Provided entries START

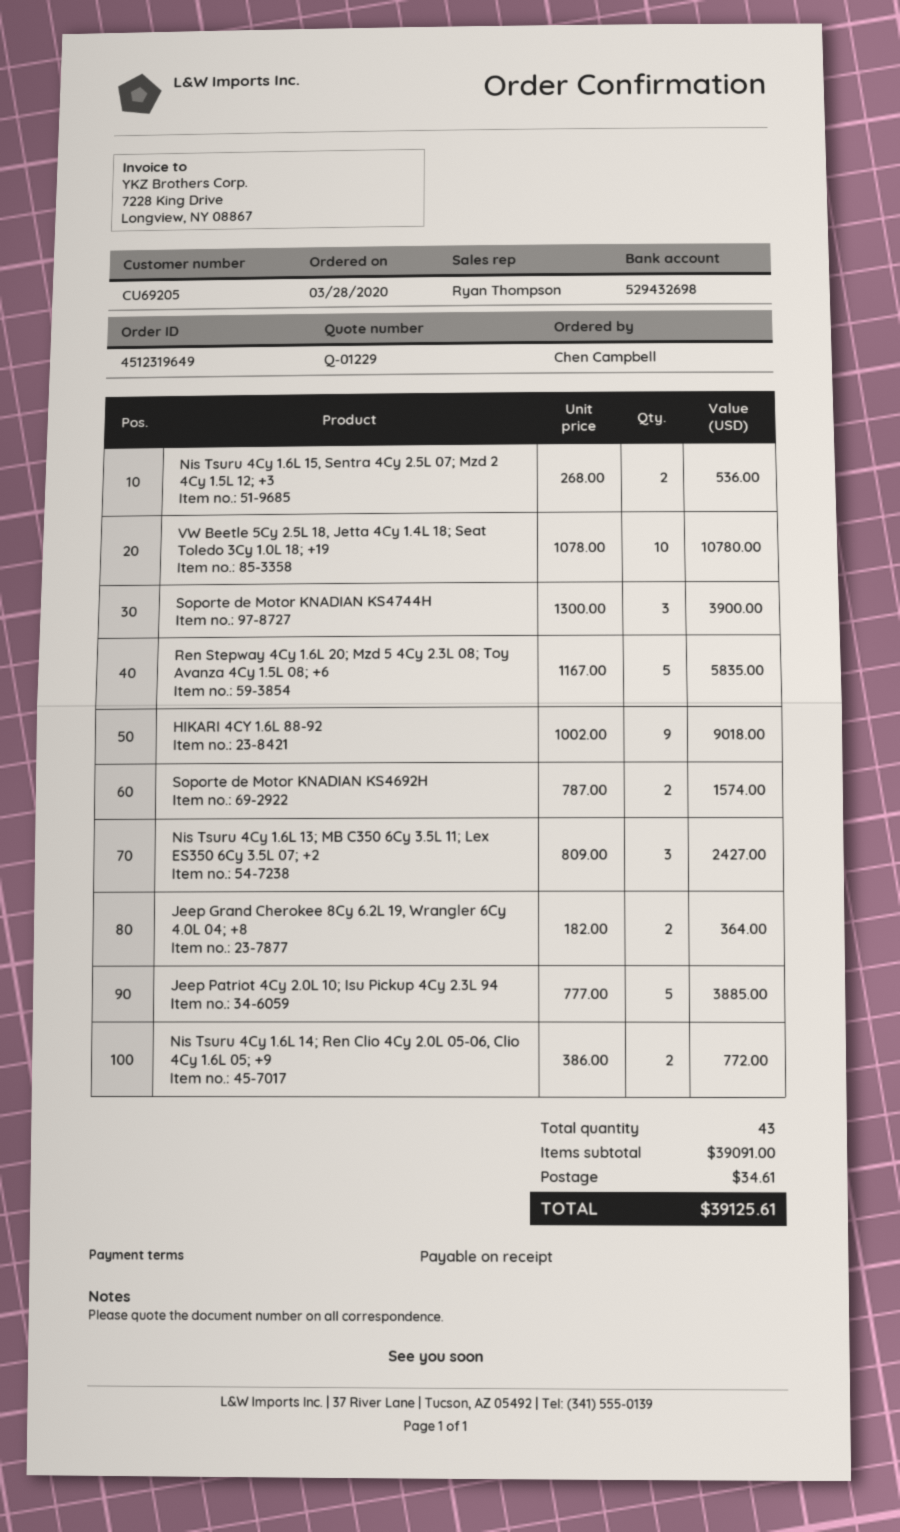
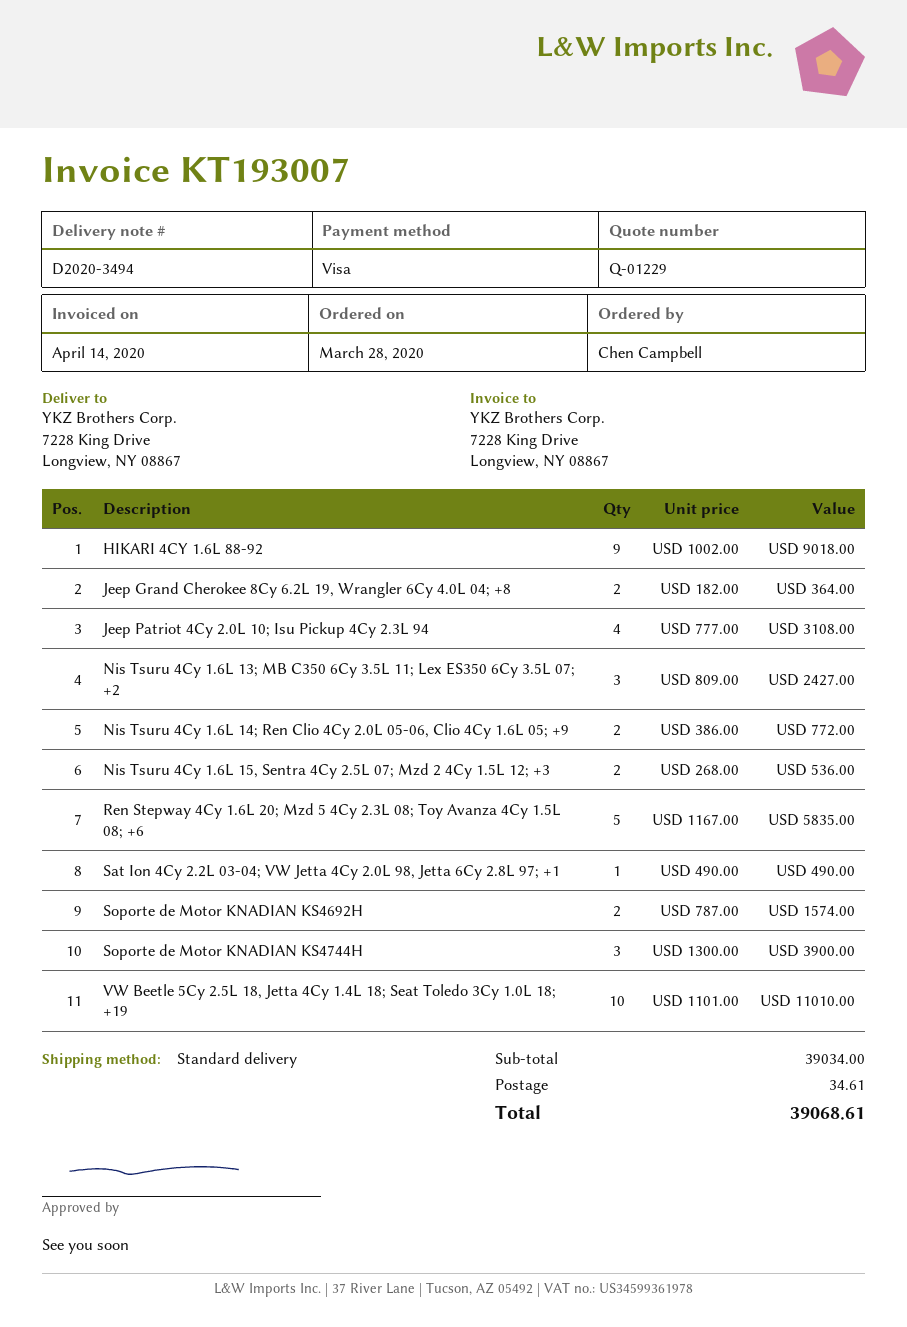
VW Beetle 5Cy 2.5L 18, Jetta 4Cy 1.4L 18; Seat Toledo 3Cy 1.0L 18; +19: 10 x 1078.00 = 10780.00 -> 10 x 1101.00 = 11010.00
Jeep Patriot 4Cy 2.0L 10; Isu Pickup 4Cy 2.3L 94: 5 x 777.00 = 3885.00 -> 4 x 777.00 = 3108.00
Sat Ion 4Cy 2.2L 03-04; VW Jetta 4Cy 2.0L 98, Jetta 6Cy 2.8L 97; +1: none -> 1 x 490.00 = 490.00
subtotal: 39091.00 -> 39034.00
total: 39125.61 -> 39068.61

Provided entries END

## About this exercise
Starting with the line that contains "Jeep Patriot 4Cy", return each line through the last one of the data above, exactly as written and nothing more.

## Solution to this task
Jeep Patriot 4Cy 2.0L 10; Isu Pickup 4Cy 2.3L 94: 5 x 777.00 = 3885.00 -> 4 x 777.00 = 3108.00
Sat Ion 4Cy 2.2L 03-04; VW Jetta 4Cy 2.0L 98, Jetta 6Cy 2.8L 97; +1: none -> 1 x 490.00 = 490.00
subtotal: 39091.00 -> 39034.00
total: 39125.61 -> 39068.61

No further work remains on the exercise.